Defendants argue that they had no ownership interest or power
to do more than carry out personnel decisions made by others.
On the contrary, plaintiff alleges that all of the directors
had the power to and did vote to terminate him. See Lapidus v.
New York City Chapter of New York State Ass'n for Retarded
Children, Inc., 118 A.D.2d 122, 504 N.Y.S.2d 629, 634 (1st
Dept. 1986) (distinguishes Patrowich, noting that defendant in
Lapidus had power to hire and fire, and that plaintiff alleged
defendant had made comments over several years disparaging
Moreover, Section 296(6) of the HRL states that it shall be
an unlawful discriminatory practice "for any person to aid,
abet, incite, compel or coerce the doing of any of the acts
forbidden under this article, or attempt to do so."
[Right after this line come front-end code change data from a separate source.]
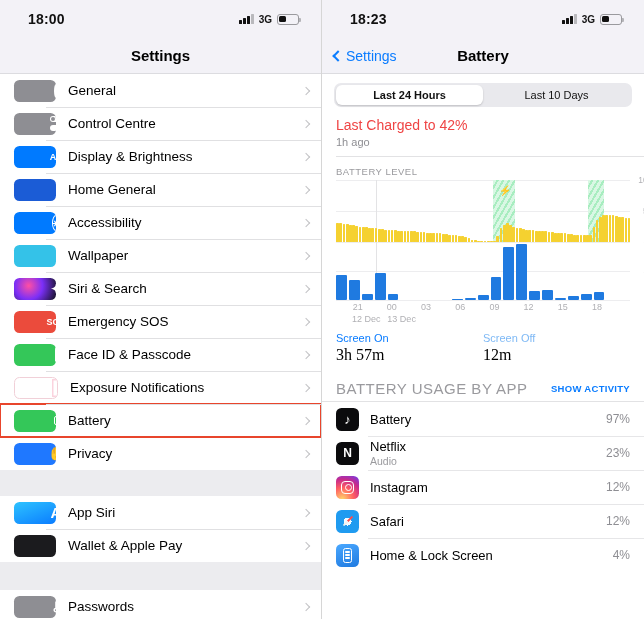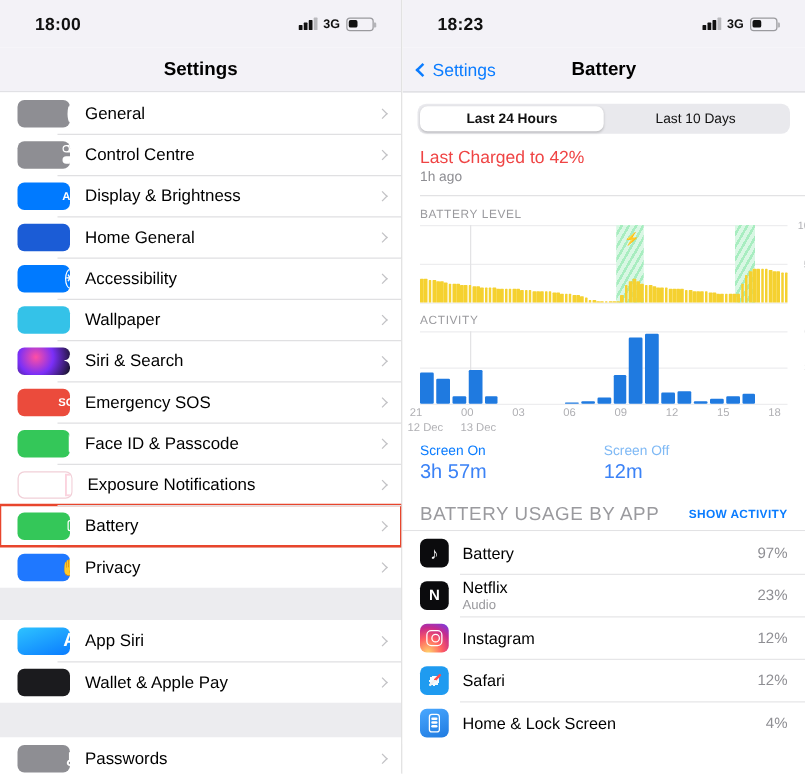--- a/index.html
+++ b/index.html
@@ -151,29 +151,29 @@
   .chart .plot { position:relative; height: 62px; }
   .gridline { position:absolute; left:0; right:0; height:1px; background:#ededef; }
   .vline { position:absolute; top:0; bottom:0; width:1px; background:#e3e3e5; }
   .ylab { position:absolute; right:-30px; font-size:8.5px; color:#b0b0b4; transform:translateY(-50%); }
   .bars { position:absolute; left:0; right:0; bottom:0; top:0; display:flex; align-items:flex-end; gap:0px; }
   .bars .b { flex:1; background:#f5d130; border-radius:.5px; }
   .chgband { position:absolute; top:0; bottom:0;
      background: repeating-linear-gradient(-60deg, #a8edc0 0 2px, #d9f7e4 2px 5px); }
   .bolt { position:absolute; color:#34c759; font-size:10px; top:5px; }
 
-  .xaxis { position:relative; height:24px; margin: 2px 4px 0; }
+  .xaxis { position:relative; height:24px; margin: 2px 30px 0; }
   .xaxis span { position:absolute; font-size:9px; color:#b0b0b4; transform:translateX(-50%); top:0; }
   .xaxis .day { font-size:9px; color:#b0b0b4; top:12px; transform:none; }
 
   .screen-stats { display:flex; padding: 6px 14px 10px; }
   .screen-stats > div { width: 50%; }
   .ss-lbl { font-size:11px; color:#0a7cff; }
   .ss-lbl.dim { color:#7fb9f5; }
-  .ss-val { font-size:16px; color:#3b82f6; margin-top:2px; }
+  .ss-val { font-size:16px; color:#000000; margin-top:2px;font-family:Liberation Serif, serif; }
 
   .usage-head { display:flex; align-items:center; justify-content:space-between;
                 padding: 6px 14px 4px; }
   .usage-head .l { font-size:15px; letter-spacing:.5px; color:#9a9a9e; }
   .usage-head .r { font-size:9.5px; letter-spacing:.3px; color:#0a7cff; font-weight:bold; cursor:pointer; }
 
   .approw { height:34px; display:flex; align-items:center; padding:0 14px; position:relative; background:#fff; cursor:pointer; }
   .approw + .approw::before { content:""; position:absolute; left:46px; right:0; top:0; height:1px; background:#e6e6e8; }
   .approw .aic { width:23px; height:23px; border-radius:5.5px; flex:0 0 23px; display:flex;
                  align-items:center; justify-content:center; color:#fff; font-weight:bold; font-size:12px; overflow:hidden; }
@@ -518,21 +518,20 @@
             <div class="b" style="height: 43%; margin: 0px 0.25px;"></div>
             <div class="b" style="height: 42%; margin: 0px 0.25px;"></div>
             <div class="b" style="height: 41%; margin: 0px 0.25px;"></div>
             <div class="b" style="height: 40%; margin: 0px 0.25px;"></div>
             <div class="b" style="height: 39%; margin: 0px 0.25px;"></div>
             <div class="b" style="height: 38%; margin: 0px 0.25px;"></div>
           </div>
         </div>
     </div>
 
-    <div class="sec-label">ACTIVITY</div>
 
     <div class="chart">
       <div class="plot" id="act-plot" style="height:58px">
           <div class="gridline" style="top: 100%;"></div>
           <div class="gridline" style="top: 50%;"></div>
           <div class="ylab" style="top: 50%;">30m</div>
           <div class="gridline" style="top: 0%;"></div>
           <div class="ylab" style="top: 0%;">60m</div>
           <div class="vline" style="left: 13.5%;"></div>
           <div class="bars" style="gap: 2px;">

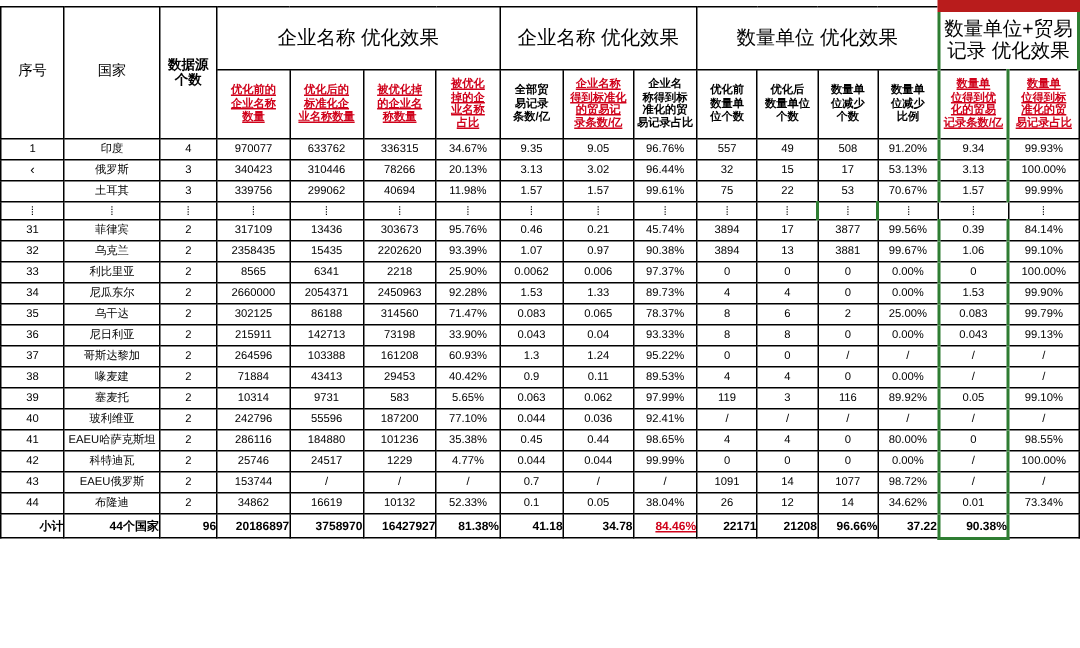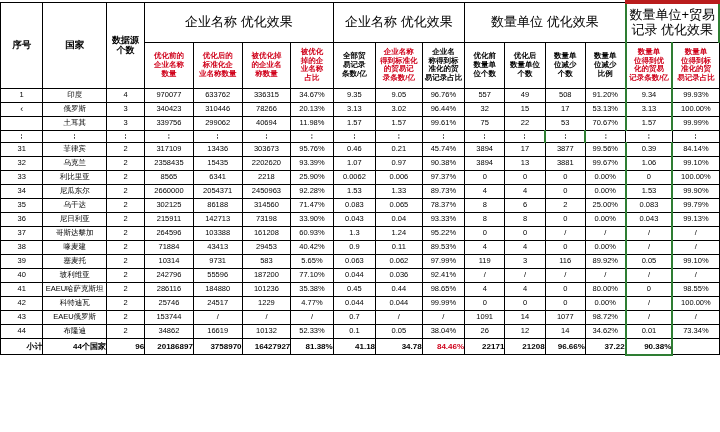--- a/index.html
+++ b/index.html
@@ -1,30 +1,30 @@
 <!DOCTYPE html>
 <html><head>
 <meta charset="utf-8">
 <style>
   html,body{margin:0;padding:0;background:#fff;}
   body{width:720px;height:432px;overflow:hidden;font-family:"Liberation Sans",sans-serif;color:#000;}
   table{border-collapse:collapse;width:720px;table-layout:fixed;}
   td,th{border:1px solid #000;text-align:center;vertical-align:middle;font-size:7.5px;padding:0;line-height:1.15;}
   .grp-head{font-size:13px;font-weight:normal;padding:4px 2px;}
   .sub-head{font-size:7.5px;font-weight:bold;padding:2px 1px;}
-  .red{color:#d0021b;}
+  .red{color:#d0021b;text-decoration:underline;}
   .row td{height:13px;}
   .total td{font-weight:bold;font-size:8px;height:15px;text-align:right;}
   .grn-border{border-left:2px solid #2e7d32;border-right:2px solid #2e7d32;}
-  .grn-top{border-top:4px solid #b91c1c;}
+  .grn-top{border-top:8px solid #b91c1c;}
   .grn-bot{border-bottom:2px solid #2e7d32;}
   .dots td{height:11px;color:#000;font-size:8px;}
   .arrow{display:inline-block;font-size:9px;}
   .hdr-tall{height:46px;}
-  .lead{font-size:9.5px;font-weight:bold;}
+  .lead{font-size:9.5px;font-weight:normal;}
 </style>
 </head>
 <body>
 
 <table>
   <colgroup>
     <col style="width:40px">
       <col style="width:60px">
       <col style="width:36px">
     <col style="width:46px">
N YExec.Law § 296(6). Even if the defendants were not
corporate agents of CRC, plaintiff's allegations support the
conclusion that defendants aided or abetted the acts which
plaintiff claims violated the HRL. Thus, defendants' motion to
dismiss plaintiff's HRL claim on this ground is denied.
Plaintiff does not allege, however, that defendant Warren
Metcalf took part in the decision to terminate plaintiff
immediately on March 5, 1987, and thus the retaliation claim
against Warren Metcalf in Count 2 must be dismissed. Further,
Hancock and Estabrook does not fall within the definition of
an agent or employer under either the ADEA or the HRL, and
Counts 1 and 2 of the complaint are therefore dismissed as to
Hancock and Estabrook.
C. Breach of Employment Contract
Plaintiff alleges in Count 3 of the complaint that the
defendants breached an enforceable oral agreement with CRC to
employ plaintiff for the duration of his career, terminable
only for just cause. Plaintiff claims that the defendants
breached that contract by voting to terminate him without just
cause. The defendants argue that the alleged contract is
unenforceable because it is within the New York Statute of
Frauds, which states, in pertinent part:
Every agreement, promise or undertaking is
void, unless it or some note or memorandum
thereof be in writing, and subscribed by the
party to be charged therewith, or by his lawful
agent, if such agreement, promise or undertaking
. . . [b]y its terms is not to be performed
within one year from the making thereof or the
performance of which is not to be completed
before the end of a lifetime. . . .
N YGen.Oblig.Law § 5-701(a)(1).
The guiding principles applicable to this section
as it pertains to employment contracts were given
their most thorough recent treatment by the New
York Court of Appeals in D & N Boening, Inc. v. Kirsch
Beverages, Inc., 63 N.Y.2d 449, 483 N.Y.S.2d 164,
472 N.E.2d 992 (1984), in which the court noted the traditionally narrow
interpretation of the one-year provision of the Statute of
Frauds by the New York courts to bar the enforcement of oral
employment agreements "only which by their very terms have
absolutely no possibility in fact and law of full performance
within one year." Id. at 454, 483 N.Y.S.2d at 165, 472 N.E.2d
at 993. In other words, the court must analyze the oral
agreement to determine if:
according to the parties' terms, there might be
any possible means of performance within one
year. Wherever an agreement has been found to be
susceptible of fulfillment within that time, in
whatever manner and however impractical, this
court has held the one-year provision of the
Statute to be inapplicable, a writing
unnecessary, and the agreement not barred.
Id. at 455, 483 N.Y.S.2d at 166, 472 N.E.2d at 994.